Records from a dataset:
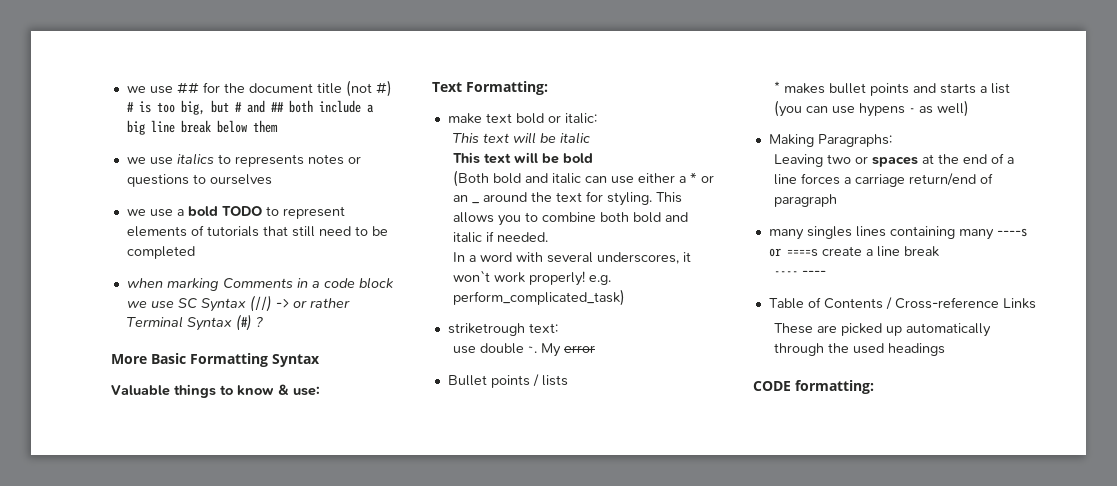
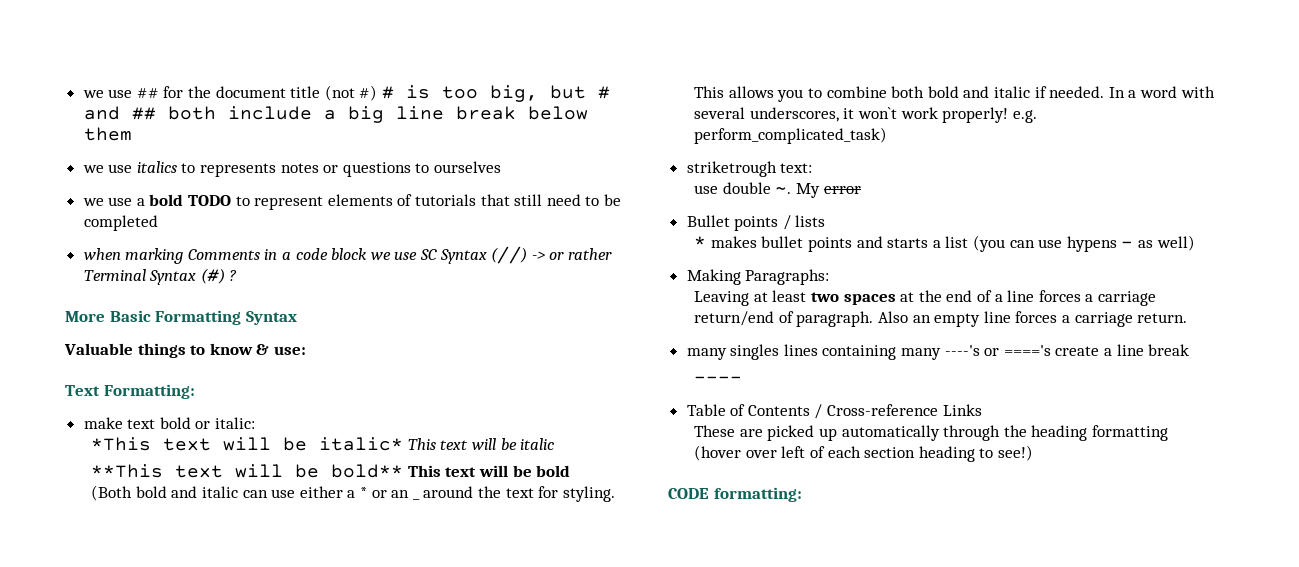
- This text will be italic
+ *This text will be italic* This text will be italic
- This text will be bold
+ **This text will be bold** This text will be bold
- This allows you to combine both bold and italic if needed.
- In a word with several underscores, it won`t work properly! e.g. perform_complicated_task)
+ This allows you to combine both bold and italic if needed. In a word with several underscores, it won`t work properly! e.g. perform_complicated_task)
- Leaving two or spaces at the end of a line forces a carriage return/end of paragraph
+ Leaving at least two spaces at the end of a line forces a carriage return/end of paragraph. Also an empty line forces a carriage return.
- many singles lines containing many ----s or ====s create a line break
+ many singles lines containing many ----'s or ===='s create a line break
- ---- ----
+ ----
- These are picked up automatically through the used headings
+ These are picked up automatically through the heading formatting
+ (hover over left of each section heading to see!)

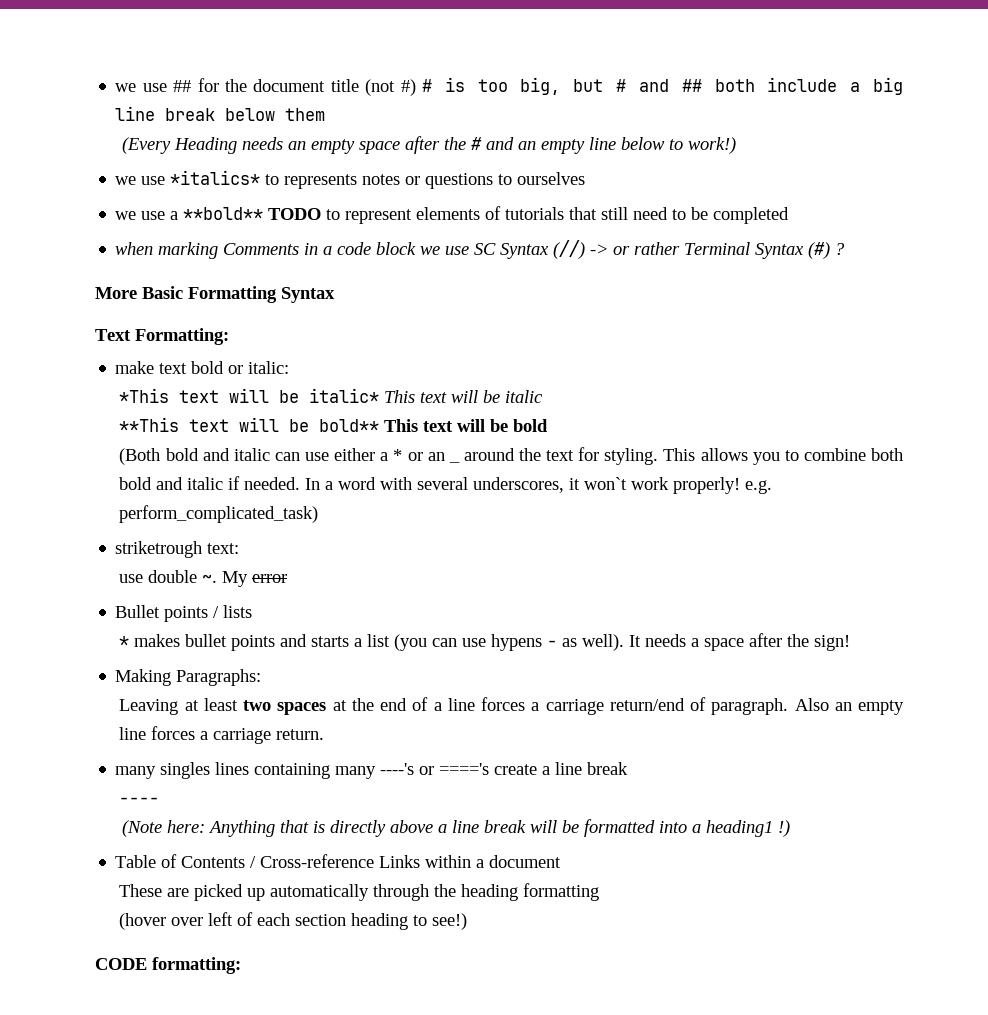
- we use italics to represents notes or questions to ourselves
+ (Every Heading needs an empty space after the # and an empty line below to work!)
+ we use *italics* to represents notes or questions to ourselves
- we use a bold TODO to represent elements of tutorials that still need to be completed
+ we use a **bold** TODO to represent elements of tutorials that still need to be completed
- Valuable things to know & use:
- * makes bullet points and starts a list (you can use hypens - as well)
+ * makes bullet points and starts a list (you can use hypens - as well). It needs a space after the sign!
+ (Note here: Anything that is directly above a line break will be formatted into a heading1 !)
- Table of Contents / Cross-reference Links
+ Table of Contents / Cross-reference Links within a document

• _Exercise_
Please repeat the entries above exactly, leaving out any pictures.

• _Your response_
- This text will be italic
+ *This text will be italic* This text will be italic
- This text will be bold
+ **This text will be bold** This text will be bold
- This allows you to combine both bold and italic if needed.
- In a word with several underscores, it won`t work properly! e.g. perform_complicated_task)
+ This allows you to combine both bold and italic if needed. In a word with several underscores, it won`t work properly! e.g. perform_complicated_task)
- Leaving two or spaces at the end of a line forces a carriage return/end of paragraph
+ Leaving at least two spaces at the end of a line forces a carriage return/end of paragraph. Also an empty line forces a carriage return.
- many singles lines containing many ----s or ====s create a line break
+ many singles lines containing many ----'s or ===='s create a line break
- ---- ----
+ ----
- These are picked up automatically through the used headings
+ These are picked up automatically through the heading formatting
+ (hover over left of each section heading to see!)

- we use italics to represents notes or questions to ourselves
+ (Every Heading needs an empty space after the # and an empty line below to work!)
+ we use *italics* to represents notes or questions to ourselves
- we use a bold TODO to represent elements of tutorials that still need to be completed
+ we use a **bold** TODO to represent elements of tutorials that still need to be completed
- Valuable things to know & use:
- * makes bullet points and starts a list (you can use hypens - as well)
+ * makes bullet points and starts a list (you can use hypens - as well). It needs a space after the sign!
+ (Note here: Anything that is directly above a line break will be formatted into a heading1 !)
- Table of Contents / Cross-reference Links
+ Table of Contents / Cross-reference Links within a document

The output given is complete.